Bare, sagging refrigerator shelves and traces of glitter on the

naked, pale-green walls of Pepo Florist mark the absence of heavy

buckets of water and flowers and decorations that filled the store

for many decades.

After nearly 70 years of adorning Burbank’s churches, hospitals

and parties with fresh flowers, Charlie “Chuck” Cohen will close the

flower shop that has seen Burbank mature from a dirt-road town into

the media hub that it is today.

“I’m gonna miss this old homestead. I watched Burbank grow,” said

Cohen, who plans to close his doors Thursday. “It’s been a lot of

years.”

Cohen, 72, inherited the shop from his father, Joseph “Pepo”

Cohen, who began the business in 1935 by selling flowers out of

buckets where the dirt roads of Magnolia and Victory boulevards met.

After two cars crashed through the buckets in 1938, the city of

Burbank insisted Cohen build a store. Pepo Florist became the second

flower shop in Burbank after construction was finished in 1945 on the

building at 335 N. Victory Blvd.

Pepo Cohen passed away in 1992, but Chuck Cohen has been at the

helm of the shop since the 1940s or ‘50s, he said. In his years of

business, Cohen has seen Burbank’s roads become asphalt, watched the

goings-on at Lockheed Martin from his storefront, and decorated the

parties at Walt Disney Co. and Warner Bros. Studios.
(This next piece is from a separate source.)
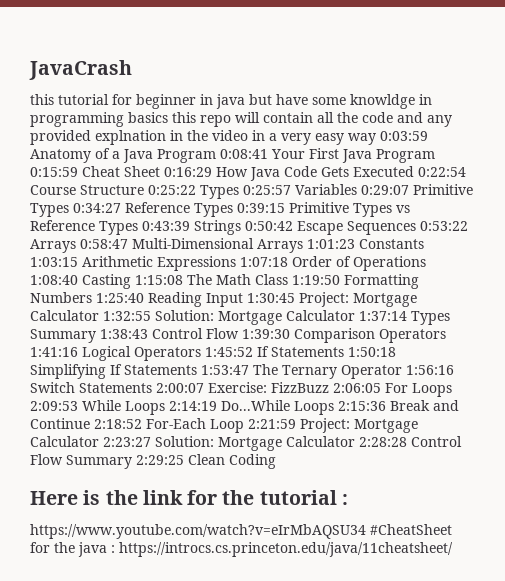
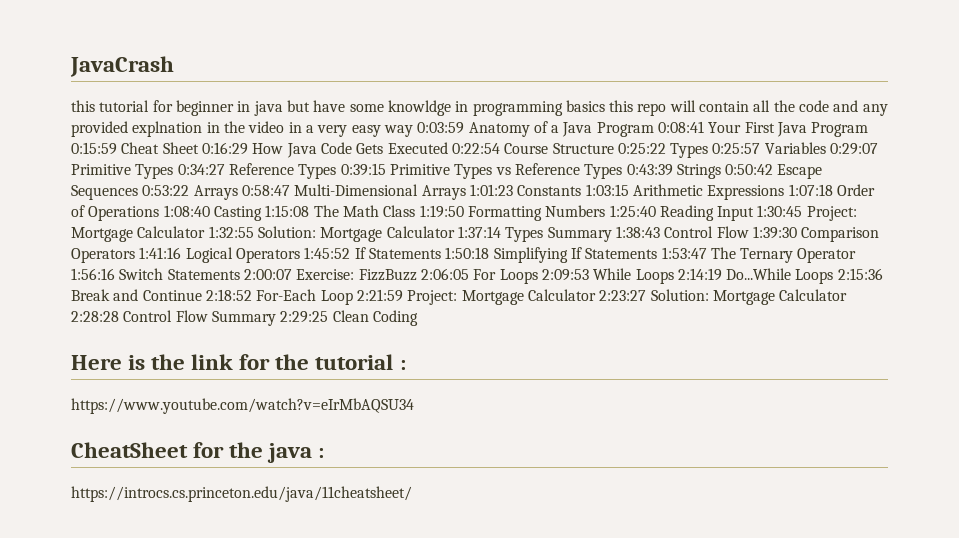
- https://www.youtube.com/watch?v=eIrMbAQSU34 #CheatSheet for the java : https://introcs.cs.princeton.edu/java/11cheatsheet/
+ https://www.youtube.com/watch?v=eIrMbAQSU34
+ CheatSheet for the java :
+ https://introcs.cs.princeton.edu/java/11cheatsheet/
“Do you recognize this creep?” Cohen jokingly asked Shelly

Leibovitz, his son’s fiancee, holding up an autographed picture of

Burt Reynolds. “He would hang out in the shop while he was filming on

Victory.”

Pepo Florist once knew brisk business. Chuck Cohen’s son, John,

said that in its heyday, the shop was so busy that three crews were

working at once some days.

“In the ‘70s, we used to have a line of people down the block on

holidays,” John Cohen said. “They didn’t care if they had to wait, as

long as they got what they wanted.”

But with the explosion of flower shops in the city and in

neighboring areas, floral departments at most grocery stores and

floral sellers popping up on city streets, business dwindled until

Chuck Cohen decided to shut down completely.

Much of Cohen’s equipment and stock has been cleared or sold, with

some remaining items waiting to be donated. His house accounts,

however, will follow him to the grave, he said, and he will not make

a last stand for Valentine’s Day business.

“I’m just a little burned out,” Cohen said. “I figure I’ll let the

other guys pick up a few bucks. My customers will run here and ask,

‘What happened?’ They’ll have to go around [to other shops].”

It was time to retire, Cohen said, especially after losing his

wife, mother and uncle over the span of a few weeks last year.

“I should have quit years ago,” he said. “I’ve more or less had my

fill.”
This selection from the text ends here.